▶ _TASK DETAILS_: Without including any picture, repeat the records below exactly.
START INFORMATION
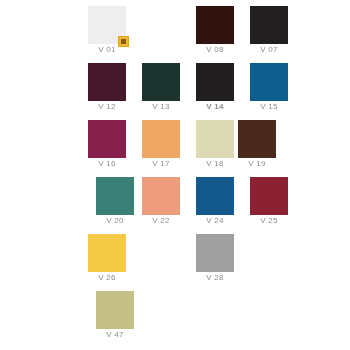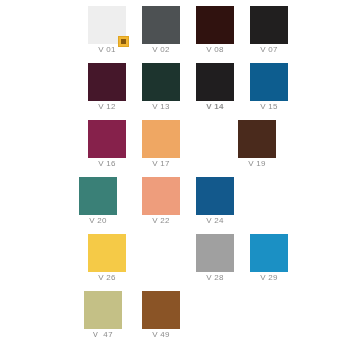--- a/index.html
+++ b/index.html
@@ -84,24 +84,20 @@
 <div id="swatch-grid">
     <div class="swatch-row" style="top: 0px;">
       <div class="swatch-cell" style="left: 80px;">
         <div class="swatch-chip" title="V 01" style="background: rgb(238, 238, 238);">
           <div class="swatch-badge" style="background: rgb(242, 183, 51); border-color: rgb(224, 165, 34);">
             <span class="badge-glyph" style="background: rgb(138, 91, 13);"></span>
           </div>
         </div>
         <div class="swatch-label">V 01</div>
       </div>
-      <div class="swatch-cell" style="left: 134px;">
-        <div class="swatch-chip" title="V 02" style="background: rgb(77, 81, 83);"></div>
-        <div class="swatch-label">V 02</div>
-      </div>
       <div class="swatch-cell" style="left: 188px;">
         <div class="swatch-chip" title="V 03" style="background: rgb(48, 18, 15);"></div>
         <div class="swatch-label">V 08</div>
       </div>
       <div class="swatch-cell" style="left: 242px;">
         <div class="swatch-chip" title="V 04" style="background: rgb(33, 31, 31);"></div>
         <div class="swatch-label">V 07</div>
       </div>
     </div>
     <div class="swatch-row" style="top: 57px;">
@@ -124,56 +120,56 @@
     </div>
     <div class="swatch-row" style="top: 114px;">
       <div class="swatch-cell" style="left: 80px;">
         <div class="swatch-chip" title="V 16" style="background: rgb(134, 33, 75);"></div>
         <div class="swatch-label">V 16</div>
       </div>
       <div class="swatch-cell" style="left: 134px;">
         <div class="swatch-chip" title="V 17" style="background: rgb(239, 167, 99);"></div>
         <div class="swatch-label">V 17</div>
       </div>
+      <div class="swatch-cell" style="left: 188px;">
+        <div class="swatch-chip" title="V 18" style="background: rgb(220, 217, 181);"></div>
+        <div class="swatch-label">V 18</div>
+      </div>
       <div class="swatch-cell" style="left: 230px;">
         <div class="swatch-chip" title="V 19" style="background: rgb(74, 42, 28);"></div>
         <div class="swatch-label">V 19</div>
       </div>
     </div>
     <div class="swatch-row" style="top: 171px;">
-      <div class="swatch-cell" style="left: 71px;">
+      <div class="swatch-cell" style="left: 88px;">
         <div class="swatch-chip" title="V 20" style="background: rgb(58, 128, 119);"></div>
         <div class="swatch-label">V 20</div>
       </div>
       <div class="swatch-cell" style="left: 134px;">
         <div class="swatch-chip" title="V 22" style="background: rgb(238, 157, 124);"></div>
         <div class="swatch-label">V 22</div>
       </div>
       <div class="swatch-cell" style="left: 188px;">
         <div class="swatch-chip" title="V 24" style="background: rgb(19, 89, 140);"></div>
         <div class="swatch-label">V 24</div>
       </div>
+      <div class="swatch-cell" style="left: 242px;">
+        <div class="swatch-chip" title="V 25" style="background: rgb(140, 33, 51);"></div>
+        <div class="swatch-label">V 25</div>
+      </div>
     </div>
     <div class="swatch-row" style="top: 228px;">
       <div class="swatch-cell" style="left: 80px;">
         <div class="swatch-chip" title="V 26" style="background: rgb(245, 202, 71);"></div>
         <div class="swatch-label">V 26</div>
       </div>
       <div class="swatch-cell" style="left: 188px;">
         <div class="swatch-chip" title="V 28" style="background: rgb(160, 160, 160);"></div>
         <div class="swatch-label">V 28</div>
       </div>
-      <div class="swatch-cell" style="left: 242px;">
-        <div class="swatch-chip" title="V 29" style="background: rgb(27, 144, 196);"></div>
-        <div class="swatch-label">V 29</div>
-      </div>
     </div>
     <div class="swatch-row" style="top: 285px;">
-      <div class="swatch-cell" style="left: 76px; font-family: Liberation Mono, monospace;">
+      <div class="swatch-cell" style="left: 88px;">
         <div class="swatch-chip" title="V 47" style="background: rgb(196, 192, 134);"></div>
         <div class="swatch-label">V 47</div>
-      </div>
-      <div class="swatch-cell" style="left: 134px;">
-        <div class="swatch-chip" title="V 49" style="background: rgb(138, 84, 38);"></div>
-        <div class="swatch-label">V 49</div>
       </div>
     </div>
   </div>
 
 </body></html>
END INFORMATION
▶ _FINISHED EXERCISE_:
--- a/index.html
+++ b/index.html
@@ -84,24 +84,20 @@
 <div id="swatch-grid">
     <div class="swatch-row" style="top: 0px;">
       <div class="swatch-cell" style="left: 80px;">
         <div class="swatch-chip" title="V 01" style="background: rgb(238, 238, 238);">
           <div class="swatch-badge" style="background: rgb(242, 183, 51); border-color: rgb(224, 165, 34);">
             <span class="badge-glyph" style="background: rgb(138, 91, 13);"></span>
           </div>
         </div>
         <div class="swatch-label">V 01</div>
       </div>
-      <div class="swatch-cell" style="left: 134px;">
-        <div class="swatch-chip" title="V 02" style="background: rgb(77, 81, 83);"></div>
-        <div class="swatch-label">V 02</div>
-      </div>
       <div class="swatch-cell" style="left: 188px;">
         <div class="swatch-chip" title="V 03" style="background: rgb(48, 18, 15);"></div>
         <div class="swatch-label">V 08</div>
       </div>
       <div class="swatch-cell" style="left: 242px;">
         <div class="swatch-chip" title="V 04" style="background: rgb(33, 31, 31);"></div>
         <div class="swatch-label">V 07</div>
       </div>
     </div>
     <div class="swatch-row" style="top: 57px;">
@@ -124,56 +120,56 @@
     </div>
     <div class="swatch-row" style="top: 114px;">
       <div class="swatch-cell" style="left: 80px;">
         <div class="swatch-chip" title="V 16" style="background: rgb(134, 33, 75);"></div>
         <div class="swatch-label">V 16</div>
       </div>
       <div class="swatch-cell" style="left: 134px;">
         <div class="swatch-chip" title="V 17" style="background: rgb(239, 167, 99);"></div>
         <div class="swatch-label">V 17</div>
       </div>
+      <div class="swatch-cell" style="left: 188px;">
+        <div class="swatch-chip" title="V 18" style="background: rgb(220, 217, 181);"></div>
+        <div class="swatch-label">V 18</div>
+      </div>
       <div class="swatch-cell" style="left: 230px;">
         <div class="swatch-chip" title="V 19" style="background: rgb(74, 42, 28);"></div>
         <div class="swatch-label">V 19</div>
       </div>
     </div>
     <div class="swatch-row" style="top: 171px;">
-      <div class="swatch-cell" style="left: 71px;">
+      <div class="swatch-cell" style="left: 88px;">
         <div class="swatch-chip" title="V 20" style="background: rgb(58, 128, 119);"></div>
         <div class="swatch-label">V 20</div>
       </div>
       <div class="swatch-cell" style="left: 134px;">
         <div class="swatch-chip" title="V 22" style="background: rgb(238, 157, 124);"></div>
         <div class="swatch-label">V 22</div>
       </div>
       <div class="swatch-cell" style="left: 188px;">
         <div class="swatch-chip" title="V 24" style="background: rgb(19, 89, 140);"></div>
         <div class="swatch-label">V 24</div>
       </div>
+      <div class="swatch-cell" style="left: 242px;">
+        <div class="swatch-chip" title="V 25" style="background: rgb(140, 33, 51);"></div>
+        <div class="swatch-label">V 25</div>
+      </div>
     </div>
     <div class="swatch-row" style="top: 228px;">
       <div class="swatch-cell" style="left: 80px;">
         <div class="swatch-chip" title="V 26" style="background: rgb(245, 202, 71);"></div>
         <div class="swatch-label">V 26</div>
       </div>
       <div class="swatch-cell" style="left: 188px;">
         <div class="swatch-chip" title="V 28" style="background: rgb(160, 160, 160);"></div>
         <div class="swatch-label">V 28</div>
       </div>
-      <div class="swatch-cell" style="left: 242px;">
-        <div class="swatch-chip" title="V 29" style="background: rgb(27, 144, 196);"></div>
-        <div class="swatch-label">V 29</div>
-      </div>
     </div>
     <div class="swatch-row" style="top: 285px;">
-      <div class="swatch-cell" style="left: 76px; font-family: Liberation Mono, monospace;">
+      <div class="swatch-cell" style="left: 88px;">
         <div class="swatch-chip" title="V 47" style="background: rgb(196, 192, 134);"></div>
         <div class="swatch-label">V 47</div>
-      </div>
-      <div class="swatch-cell" style="left: 134px;">
-        <div class="swatch-chip" title="V 49" style="background: rgb(138, 84, 38);"></div>
-        <div class="swatch-label">V 49</div>
       </div>
     </div>
   </div>
 
 </body></html>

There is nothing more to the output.